Below are some records. Return exactly the lines from the one with "[518,81,549,91] 4.3.1, ->" to the one with "[108,232,394,247] [108,253,180,268] [108,274,254,286]", and nothing else.
(Beginning of Material for this exercise)
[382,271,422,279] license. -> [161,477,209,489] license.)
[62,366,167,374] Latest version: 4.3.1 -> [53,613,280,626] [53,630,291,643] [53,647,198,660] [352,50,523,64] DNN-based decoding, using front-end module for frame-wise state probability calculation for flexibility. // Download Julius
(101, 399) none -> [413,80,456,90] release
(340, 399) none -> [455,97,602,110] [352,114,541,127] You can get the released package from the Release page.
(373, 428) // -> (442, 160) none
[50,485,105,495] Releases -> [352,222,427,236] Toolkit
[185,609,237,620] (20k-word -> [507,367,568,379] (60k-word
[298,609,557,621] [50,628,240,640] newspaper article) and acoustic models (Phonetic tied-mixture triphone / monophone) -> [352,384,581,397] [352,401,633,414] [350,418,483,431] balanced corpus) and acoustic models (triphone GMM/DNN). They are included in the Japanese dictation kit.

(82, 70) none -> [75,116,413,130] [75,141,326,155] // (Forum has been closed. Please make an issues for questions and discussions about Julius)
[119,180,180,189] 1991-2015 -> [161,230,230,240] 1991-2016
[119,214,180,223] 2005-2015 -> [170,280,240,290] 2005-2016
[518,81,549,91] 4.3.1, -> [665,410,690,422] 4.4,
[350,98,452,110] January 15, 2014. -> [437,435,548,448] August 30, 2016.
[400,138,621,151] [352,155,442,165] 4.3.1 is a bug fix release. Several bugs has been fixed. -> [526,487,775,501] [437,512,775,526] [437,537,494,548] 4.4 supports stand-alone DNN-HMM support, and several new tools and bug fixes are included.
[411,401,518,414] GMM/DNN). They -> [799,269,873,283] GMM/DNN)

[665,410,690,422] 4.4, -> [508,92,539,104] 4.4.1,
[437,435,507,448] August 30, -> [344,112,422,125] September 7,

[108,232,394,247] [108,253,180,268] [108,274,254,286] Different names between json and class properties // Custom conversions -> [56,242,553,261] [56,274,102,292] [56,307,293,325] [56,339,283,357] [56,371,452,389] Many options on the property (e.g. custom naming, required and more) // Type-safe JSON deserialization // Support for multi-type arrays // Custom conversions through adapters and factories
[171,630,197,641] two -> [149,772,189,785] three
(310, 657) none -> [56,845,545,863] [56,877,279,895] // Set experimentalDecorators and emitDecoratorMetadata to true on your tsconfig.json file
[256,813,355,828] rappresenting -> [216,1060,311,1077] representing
(End of Material for this exercise)
§ Task solution:
[518,81,549,91] 4.3.1, -> [665,410,690,422] 4.4,
[350,98,452,110] January 15, 2014. -> [437,435,548,448] August 30, 2016.
[400,138,621,151] [352,155,442,165] 4.3.1 is a bug fix release. Several bugs has been fixed. -> [526,487,775,501] [437,512,775,526] [437,537,494,548] 4.4 supports stand-alone DNN-HMM support, and several new tools and bug fixes are included.
[411,401,518,414] GMM/DNN). They -> [799,269,873,283] GMM/DNN)

[665,410,690,422] 4.4, -> [508,92,539,104] 4.4.1,
[437,435,507,448] August 30, -> [344,112,422,125] September 7,

[108,232,394,247] [108,253,180,268] [108,274,254,286] Different names between json and class properties // Custom conversions -> [56,242,553,261] [56,274,102,292] [56,307,293,325] [56,339,283,357] [56,371,452,389] Many options on the property (e.g. custom naming, required and more) // Type-safe JSON deserialization // Support for multi-type arrays // Custom conversions through adapters and factories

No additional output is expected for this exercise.